= Exercise aim =
Please repeat each line from the one holding "column Runs | position: 3 -> 6" through the final line of the data, exactly as it stands, with no pictures.

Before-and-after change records
□ □ □

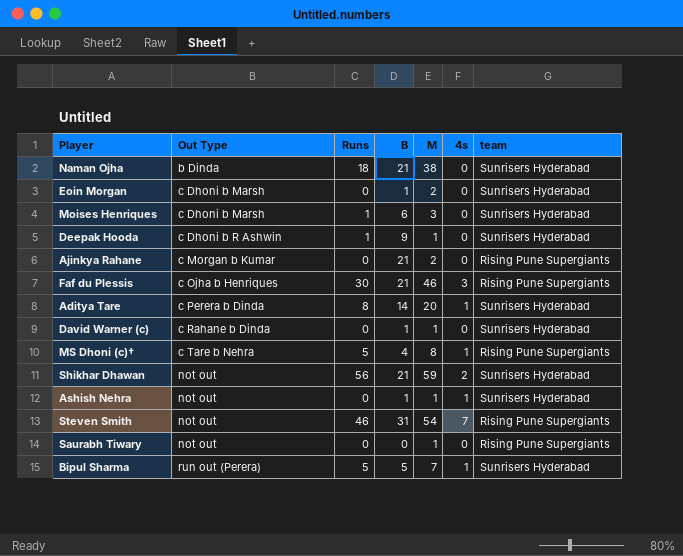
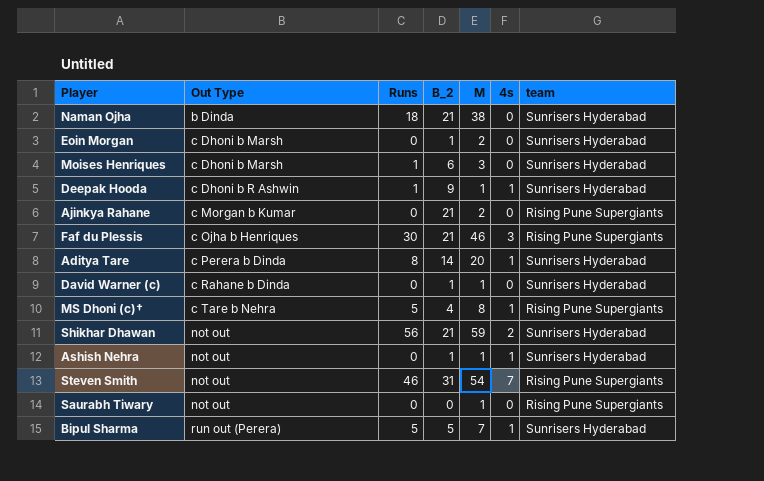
column name: B -> B_2
Deepak Hooda | 4s: 0 -> 1

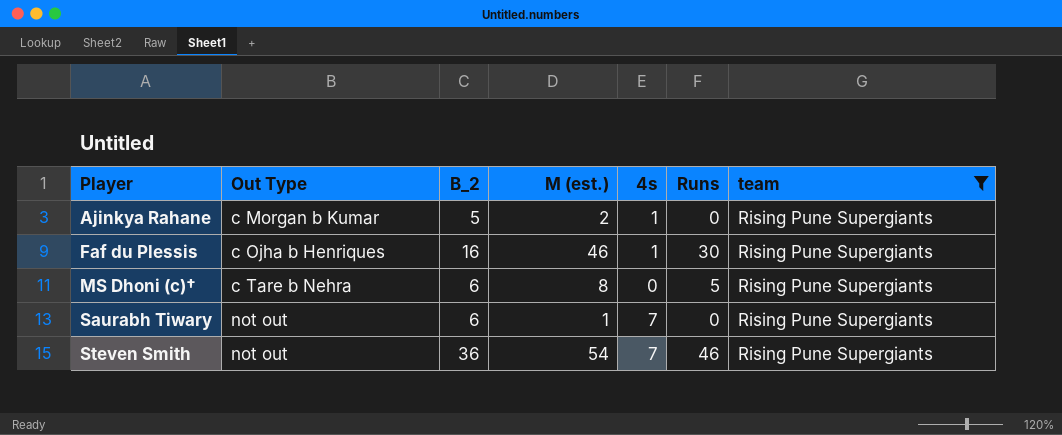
filter: none -> team = Rising Pune Supergiants
row order: Out Type ascending -> Player ascending
column name: M -> M (est.)
column Runs | position: 3 -> 6
Ajinkya Rahane | B_2: 21 -> 5
Ajinkya Rahane | 4s: 0 -> 1
Faf du Plessis | B_2: 21 -> 16
Faf du Plessis | 4s: 3 -> 1
MS Dhoni (c)† | B_2: 4 -> 6
MS Dhoni (c)† | 4s: 1 -> 0
Saurabh Tiwary | B_2: 0 -> 6
Saurabh Tiwary | 4s: 0 -> 7
Steven Smith | B_2: 31 -> 36

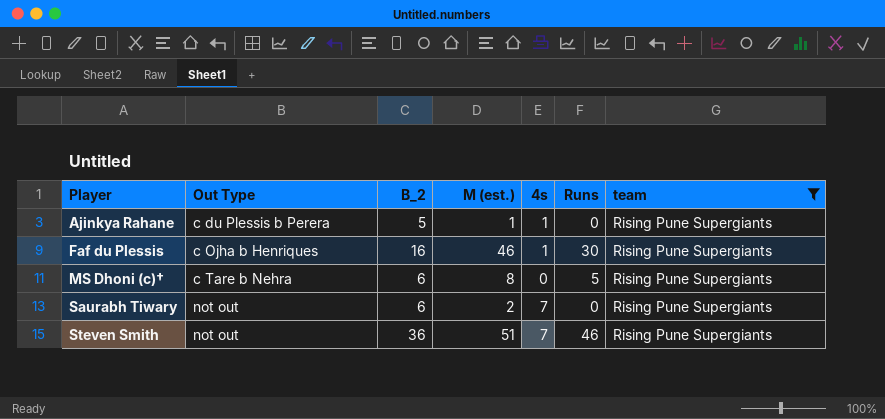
Ajinkya Rahane | Out Type: c Morgan b Kumar -> c du Plessis b Perera
Ajinkya Rahane | M (est.): 2 -> 1
Saurabh Tiwary | M (est.): 1 -> 2
Steven Smith | M (est.): 54 -> 51

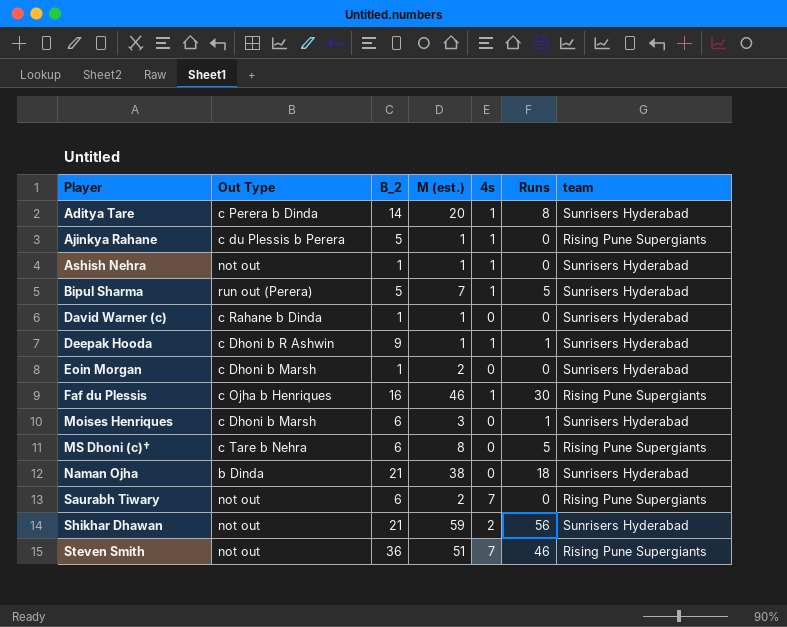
filter: team = Rising Pune Supergiants -> none

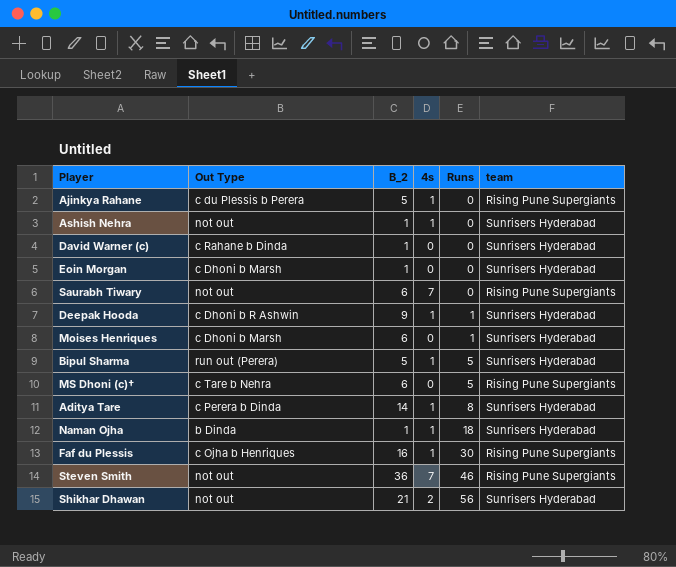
row order: Player ascending -> Runs ascending
column M (est.) | position: 4 -> none
Naman Ojha | B_2: 21 -> 1
Naman Ojha | 4s: 0 -> 1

□ □ □

= Solution =
column Runs | position: 3 -> 6
Ajinkya Rahane | B_2: 21 -> 5
Ajinkya Rahane | 4s: 0 -> 1
Faf du Plessis | B_2: 21 -> 16
Faf du Plessis | 4s: 3 -> 1
MS Dhoni (c)† | B_2: 4 -> 6
MS Dhoni (c)† | 4s: 1 -> 0
Saurabh Tiwary | B_2: 0 -> 6
Saurabh Tiwary | 4s: 0 -> 7
Steven Smith | B_2: 31 -> 36

Ajinkya Rahane | Out Type: c Morgan b Kumar -> c du Plessis b Perera
Ajinkya Rahane | M (est.): 2 -> 1
Saurabh Tiwary | M (est.): 1 -> 2
Steven Smith | M (est.): 54 -> 51

filter: team = Rising Pune Supergiants -> none

row order: Player ascending -> Runs ascending
column M (est.) | position: 4 -> none
Naman Ojha | B_2: 21 -> 1
Naman Ojha | 4s: 0 -> 1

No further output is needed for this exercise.